Figure 11: NCU10282 is a RhoGEF acting on CDC42 and, to a lesser extent, on RAC in vitro. (A) Curves of fluorescence emission intensity [a.u. =arbitrary units] plotted over time [min] for representative individual experiments testing the nucleotide exchange activity of RAC and CDC42 in the absence (“no GEF”) or presence (“+10282”) of MBP-10282GEFBAR. (B) Nucleotide exchange activity calculated as mean linear slope of fluorescence intensity over a period of ca. 8 minutes [arbitrary units/second] is displayed normalized to the intrinsic exchange activity (“no GEF”) of each Rho GTPase, which was set to 100%.

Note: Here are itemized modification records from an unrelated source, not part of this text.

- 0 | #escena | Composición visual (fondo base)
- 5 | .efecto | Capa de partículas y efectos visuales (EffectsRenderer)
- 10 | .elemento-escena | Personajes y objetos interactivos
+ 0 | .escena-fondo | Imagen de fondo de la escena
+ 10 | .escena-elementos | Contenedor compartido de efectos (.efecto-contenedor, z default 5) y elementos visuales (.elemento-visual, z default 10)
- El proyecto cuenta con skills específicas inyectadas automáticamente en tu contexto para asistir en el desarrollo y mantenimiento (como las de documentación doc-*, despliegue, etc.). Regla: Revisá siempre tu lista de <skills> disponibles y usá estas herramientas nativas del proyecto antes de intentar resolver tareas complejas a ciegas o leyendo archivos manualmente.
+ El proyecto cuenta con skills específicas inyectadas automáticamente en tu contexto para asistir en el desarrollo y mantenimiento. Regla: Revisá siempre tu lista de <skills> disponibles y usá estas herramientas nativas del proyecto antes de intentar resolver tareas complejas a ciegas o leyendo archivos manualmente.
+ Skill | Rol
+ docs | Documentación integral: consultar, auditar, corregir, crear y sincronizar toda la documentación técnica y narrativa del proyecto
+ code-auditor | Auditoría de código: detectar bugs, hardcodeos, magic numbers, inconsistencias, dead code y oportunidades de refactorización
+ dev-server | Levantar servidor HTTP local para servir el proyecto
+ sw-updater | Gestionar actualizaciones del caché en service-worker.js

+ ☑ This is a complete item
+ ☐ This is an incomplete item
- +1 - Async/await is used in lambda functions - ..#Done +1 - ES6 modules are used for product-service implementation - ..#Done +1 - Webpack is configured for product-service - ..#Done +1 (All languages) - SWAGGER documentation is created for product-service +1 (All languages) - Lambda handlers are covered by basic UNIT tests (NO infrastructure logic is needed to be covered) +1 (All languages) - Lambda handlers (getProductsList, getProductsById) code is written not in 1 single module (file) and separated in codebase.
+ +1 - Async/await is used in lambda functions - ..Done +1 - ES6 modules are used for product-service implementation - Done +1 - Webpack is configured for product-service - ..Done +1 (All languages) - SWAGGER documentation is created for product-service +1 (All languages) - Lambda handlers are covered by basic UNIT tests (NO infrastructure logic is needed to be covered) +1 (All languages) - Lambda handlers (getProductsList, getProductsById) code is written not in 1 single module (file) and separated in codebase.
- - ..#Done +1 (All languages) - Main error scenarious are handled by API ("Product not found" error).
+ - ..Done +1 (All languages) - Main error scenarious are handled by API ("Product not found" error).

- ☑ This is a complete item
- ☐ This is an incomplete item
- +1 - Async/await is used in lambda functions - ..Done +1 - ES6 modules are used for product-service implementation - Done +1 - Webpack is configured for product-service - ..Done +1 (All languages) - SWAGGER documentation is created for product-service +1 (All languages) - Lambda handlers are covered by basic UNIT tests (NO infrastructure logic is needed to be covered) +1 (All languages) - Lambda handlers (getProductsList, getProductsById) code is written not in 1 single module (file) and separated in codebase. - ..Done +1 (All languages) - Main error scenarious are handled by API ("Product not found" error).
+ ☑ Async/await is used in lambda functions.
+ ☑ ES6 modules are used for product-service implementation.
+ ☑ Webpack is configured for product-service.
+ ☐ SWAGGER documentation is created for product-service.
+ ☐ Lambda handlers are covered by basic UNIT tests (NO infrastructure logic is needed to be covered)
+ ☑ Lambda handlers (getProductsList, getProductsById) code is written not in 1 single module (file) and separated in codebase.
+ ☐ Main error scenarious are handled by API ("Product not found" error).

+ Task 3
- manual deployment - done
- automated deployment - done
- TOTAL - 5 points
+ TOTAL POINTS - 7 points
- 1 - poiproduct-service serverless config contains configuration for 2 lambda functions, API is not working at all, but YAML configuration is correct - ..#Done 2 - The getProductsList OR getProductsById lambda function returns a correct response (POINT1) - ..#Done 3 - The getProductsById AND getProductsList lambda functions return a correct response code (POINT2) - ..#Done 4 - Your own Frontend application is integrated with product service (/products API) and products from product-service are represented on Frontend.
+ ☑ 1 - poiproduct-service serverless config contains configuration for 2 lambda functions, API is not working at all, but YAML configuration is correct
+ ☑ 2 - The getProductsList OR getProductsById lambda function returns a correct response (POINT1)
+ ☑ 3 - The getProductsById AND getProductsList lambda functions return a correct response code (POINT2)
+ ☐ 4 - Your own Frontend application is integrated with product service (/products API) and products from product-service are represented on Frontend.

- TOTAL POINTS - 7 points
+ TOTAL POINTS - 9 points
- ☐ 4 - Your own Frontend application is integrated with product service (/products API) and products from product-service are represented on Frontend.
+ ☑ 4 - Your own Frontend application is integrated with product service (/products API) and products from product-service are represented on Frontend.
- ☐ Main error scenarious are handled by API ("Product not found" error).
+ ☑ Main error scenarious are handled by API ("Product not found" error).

n gives the number of independent replicates, each of which was performed in technical duplicates. Error bars indicate standard deviation. See section 4.7.7 for details on data evaluation.

A

B

64 5. Results

Figure 12: Summary of RhoGEF specificities in S. cerevisiae (S.c.), S. pombe (S.p.) and N. crassa (N.c.).

Target GTPases newly determined in this study are highlighted by frames. Question marks denote N. crassa RhoGEFs showing no in vitro stimulatory activity under the assay conditions. See legend of Figure 5 for details on phylogenetic tree construction and references.